- _MATERIAL PROVIDED_
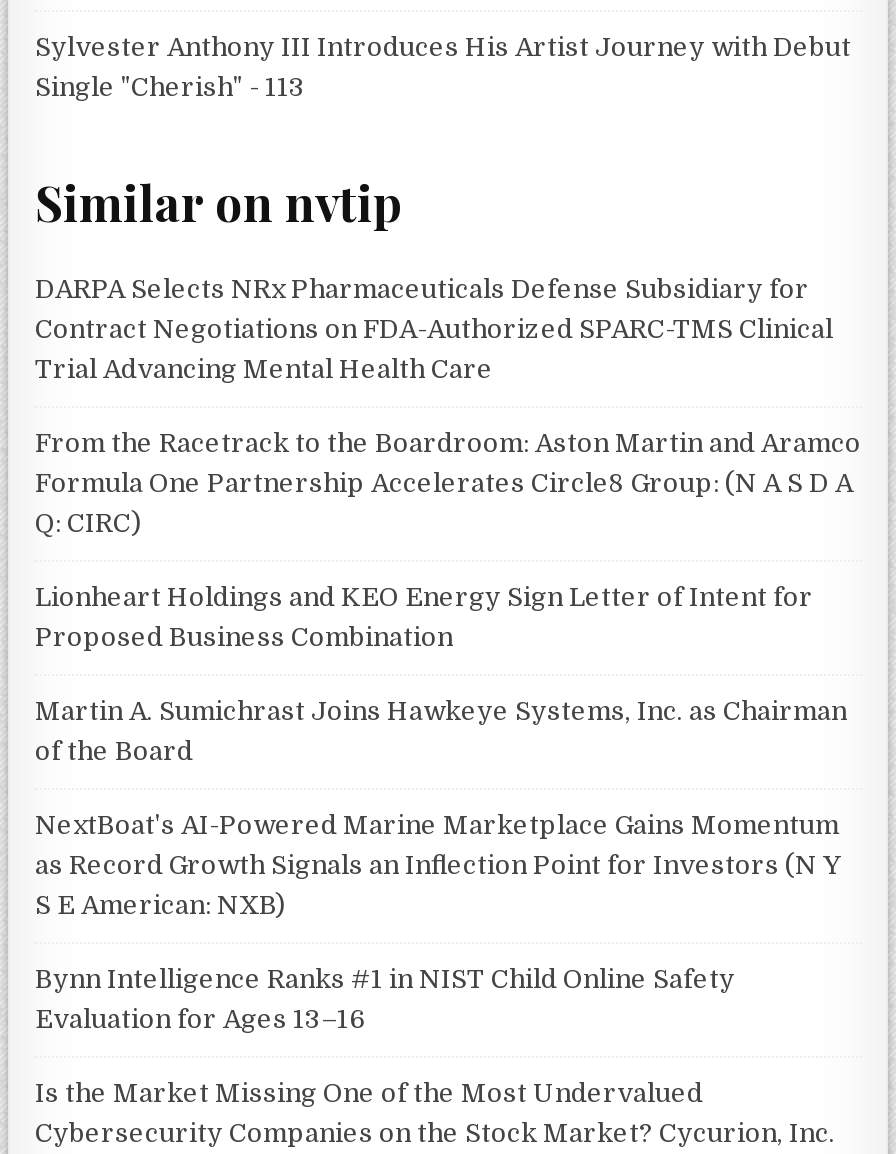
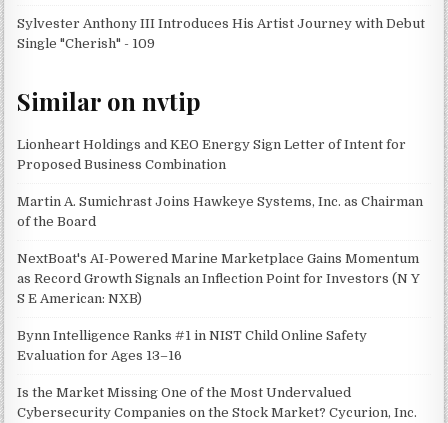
- Single "Cherish" - 113
+ Single "Cherish" - 109

- DARPA Selects NRx Pharmaceuticals Defense Subsidiary for
- Contract Negotiations on FDA-Authorized SPARC-TMS Clinical
- Trial Advancing Mental Health Care
- From the Racetrack to the Boardroom: Aston Martin and Aramco
- Formula One Partnership Accelerates Circle8 Group: (N A S D A
- Q: CIRC)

- _WORK TO COMPLETE_
From the line containing "- From the Racetrack" down to the end of the listing above, return each line exactly as it appears and nothing more.

- _EXPECTED ANSWER_
- From the Racetrack to the Boardroom: Aston Martin and Aramco
- Formula One Partnership Accelerates Circle8 Group: (N A S D A
- Q: CIRC)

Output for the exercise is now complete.